ПОСЛЕ ЧАЯ И непременной сигареты у камина, которая являлась своеобразным ежедневным ритуалом для хозяина, как он сказал гостям, Анисимов резко оборвал пустой рассказ на полуслове и поднялся с кресла.

— Что, господа, не передумали?

— Что? — Орлов не понял, о чем идет речь.

— Как что? — Петр Глебович бросил сигарету в спокойное пламя, пожирающее березовые поленья в камине. — Охота, разумеется.

— О нет! — поднялся в свою очередь и Василий Михайлович. — Мне было бы интересно.

— В лесу снега намело, там нет тропинок, по пояс в некоторых местах, — то ли предупреждал, то ли отговаривал хозяин, и главное, невозможно было понять, какие чувства вкладывал Петр Глебович в свои слова, но ясно одно — его непременное желание избавиться от нежданных гостей. — Не пугает?

— Если выдалась такая возможность, — штабс-капитан продолжал играть роль столичного чиновника, охочего до дармовых приключений, — отчего ею не воспользоваться с великодушного разрешения хозяина, — в голосе послышались нотки лести.

— Тогда предлагаю не откладывать.

— Я готов, — Орлов всем своим видом показывал свое нетерпение.

— А вы?

— Я тоже, — робко произнес Михаил, хотя ему хотелось остаться в имении, чтобы по возможности осмотреть дом и пристройки. Но хозяин был настроен решительно и не имел желания оставлять без присмотра никого из гостей.

— Степан принесет вам платье для охоты, надеюсь, получаса вам будет достаточно для переодевания?

— Даже с избытком. — ответил за двоих штабс-капитан.

Уже наверху, когда шаги Степана стихли на лестнице, Василий Михайлович, по-военному быстро переодевшийся, прошел в комнату, предоставленную Жукову.

— Какие соображения? — без предисловий произнес он тихим голосом, подойдя к помощнику.

— Хозяин пытается нас побыстрее выпроводить из дома.

— Ты тоже это заметил.

— Становится очевидным, что есть повод для такого поведения.

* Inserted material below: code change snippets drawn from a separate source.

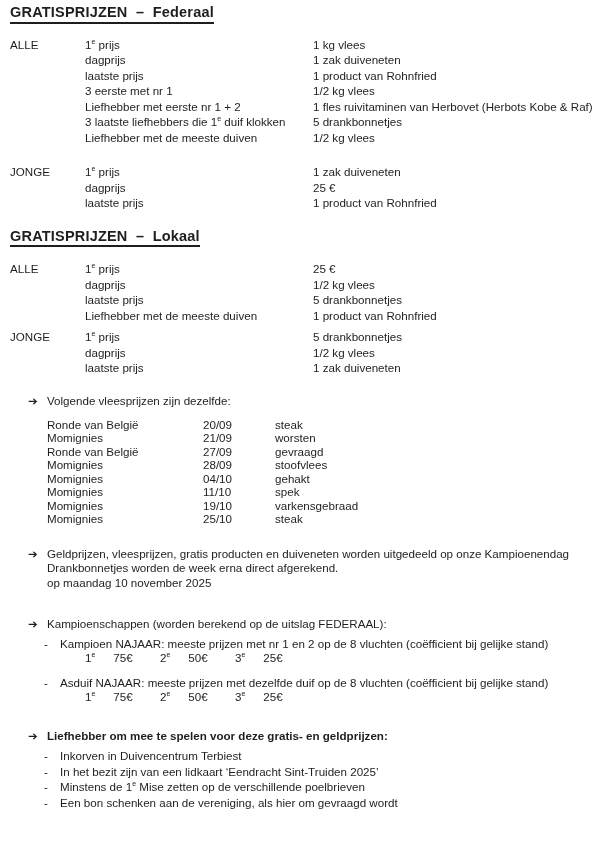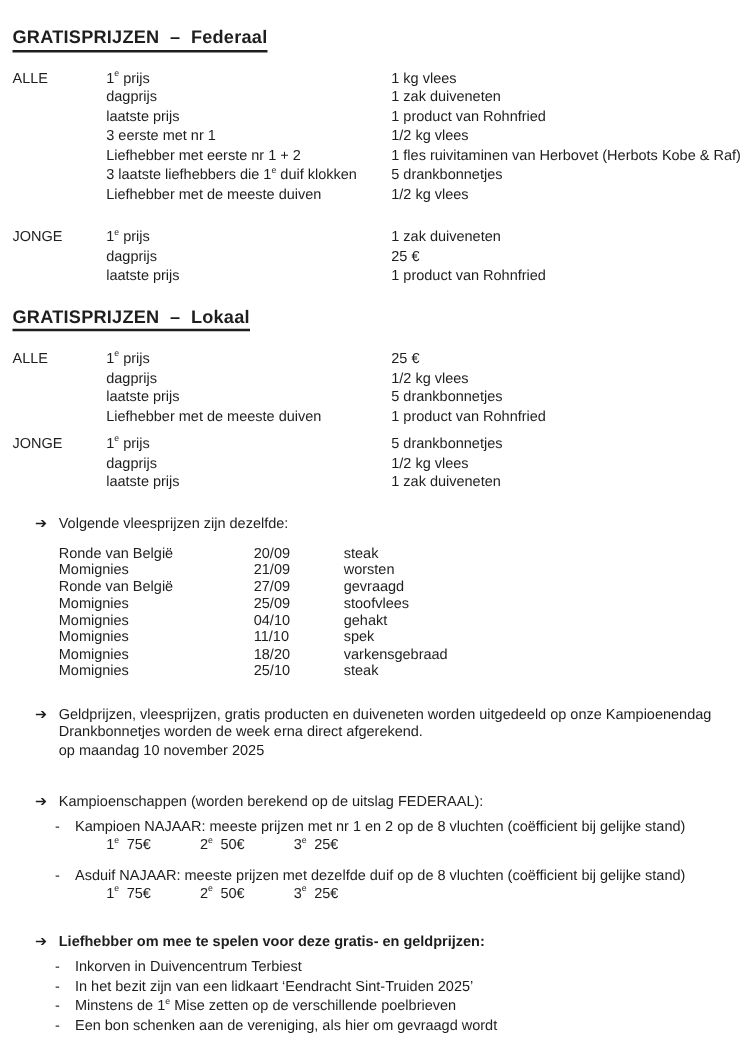--- a/index.html
+++ b/index.html
@@ -10,7 +10,7 @@
     color:#1e1e1e;
     overflow:hidden;
   }
-  .page { width:600px; height:844px; padding:22px 4px 0 10px; overflow:hidden; }
+  .page { width:600px; height:844px; padding:4px 4px 0 10px; overflow:hidden; }
 
   .hwrap { line-height:18px; }
   .heading {

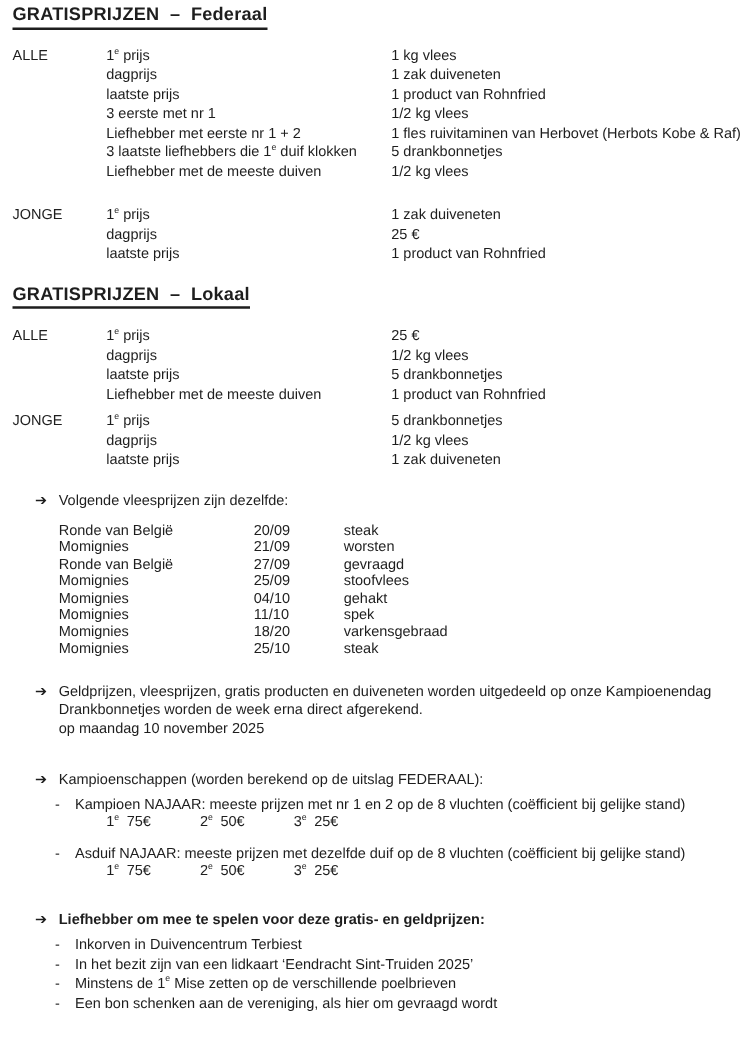--- a/index.html
+++ b/index.html
@@ -192,7 +192,7 @@
     </div>
     <div class="mrow">
       <span class="mrace">Momignies</span>
-      <span class="mdate">25/09</span>
+      <span class="mdate">28/09</span>
       <span class="mmeat">stoofvlees</span>
     </div>
     <div class="mrow">

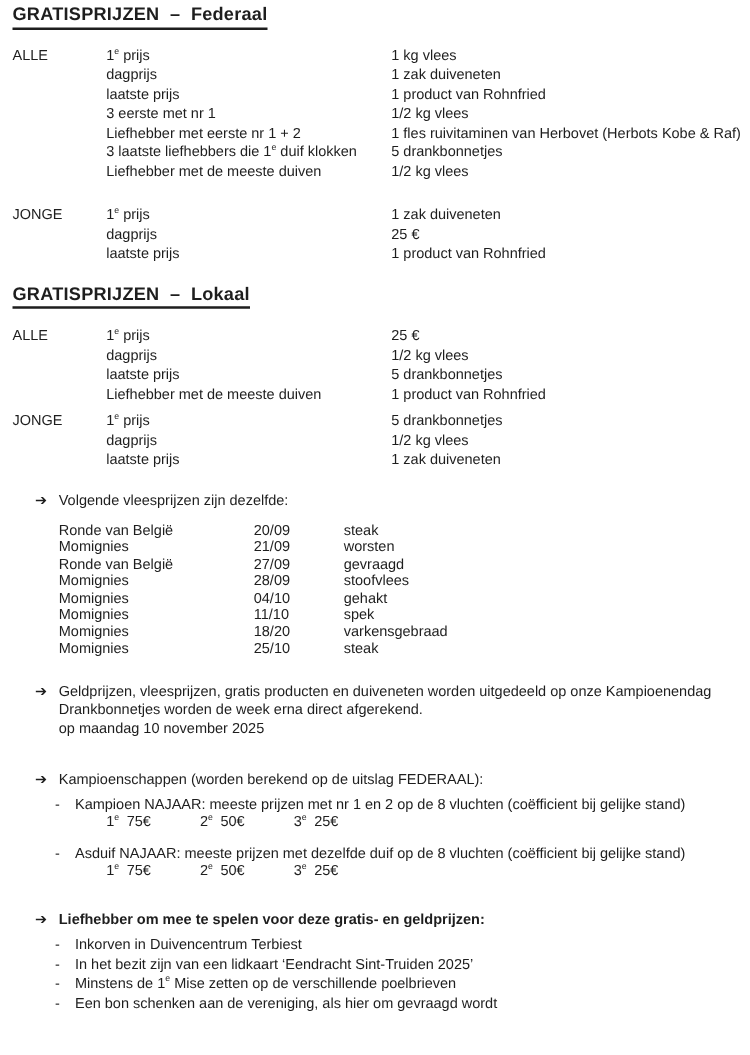--- a/index.html
+++ b/index.html
@@ -207,7 +207,7 @@
     </div>
     <div class="mrow">
       <span class="mrace">Momignies</span>
-      <span class="mdate">18/20</span>
+      <span class="mdate">19/10</span>
       <span class="mmeat">varkensgebraad</span>
     </div>
     <div class="mrow">

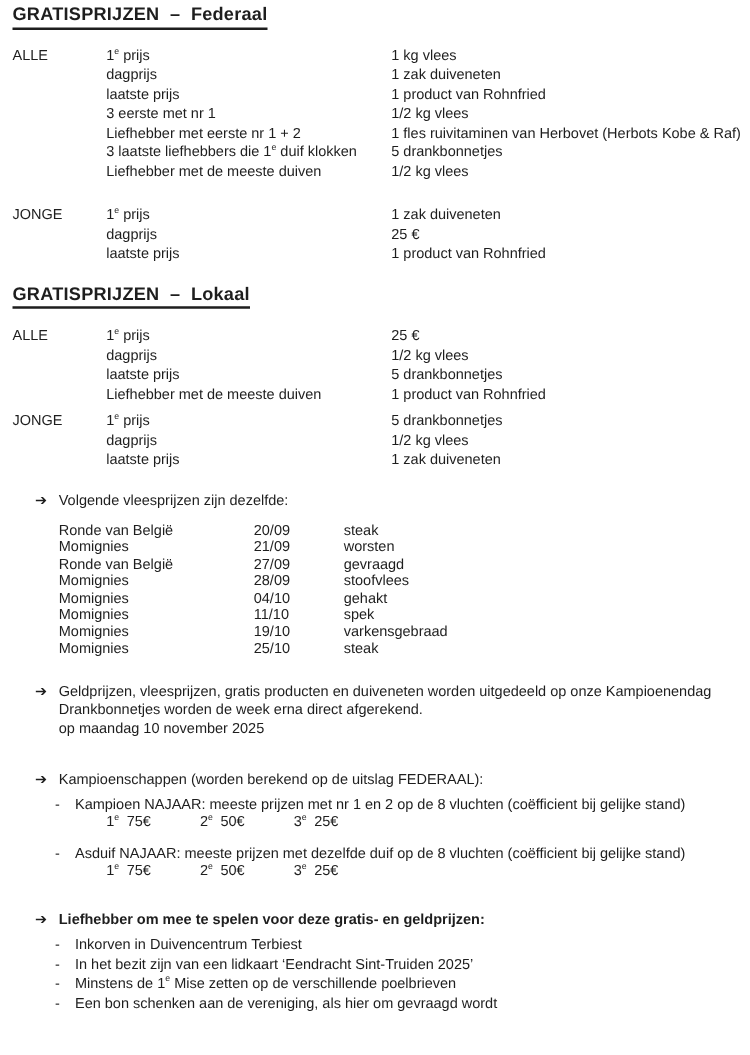--- a/index.html
+++ b/index.html
@@ -47,7 +47,7 @@
   .dtext { flex:1; white-space:nowrap; }
   .prizes { margin-left:75px; line-height:13.5px; }
   .prize { display:inline-block; width:75px; }
-  .prize .amt { margin-left:6px; }
+  .prize .amt { margin-left:18px; }
   .conds .dash-item { line-height:15.5px; }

— Ты тоже думаешь, что станки здесь?

— Нет сомнений.

— Тогда держи ушки на макушке.

— Это как водится.

— Нам надо проверить хозяйственные постройки, окна твоей комнаты туда не выходят?

— К сожалению, нет.

— Вот именно, нас поселили так, чтобы, не дай бог, мы чего не увидели. Ты заметил очищенную от снега дорожку туда? Парадное крыльцо так не выдраено. Жаль, — штабс-капитан ударил кулаком правой руки по ладони левой. — Ночью мне так и не удалось туда попасть. Целую ночь Степан провел у лестницы, карауля нас.

— Да, я хотел тоже выйти во двор, но, увы, столкнулся с тем же обстоятельством — Степаном.

— Так бы нас не стерегли, если бы не было причины скрывать что-то от посторонних глаз тайное.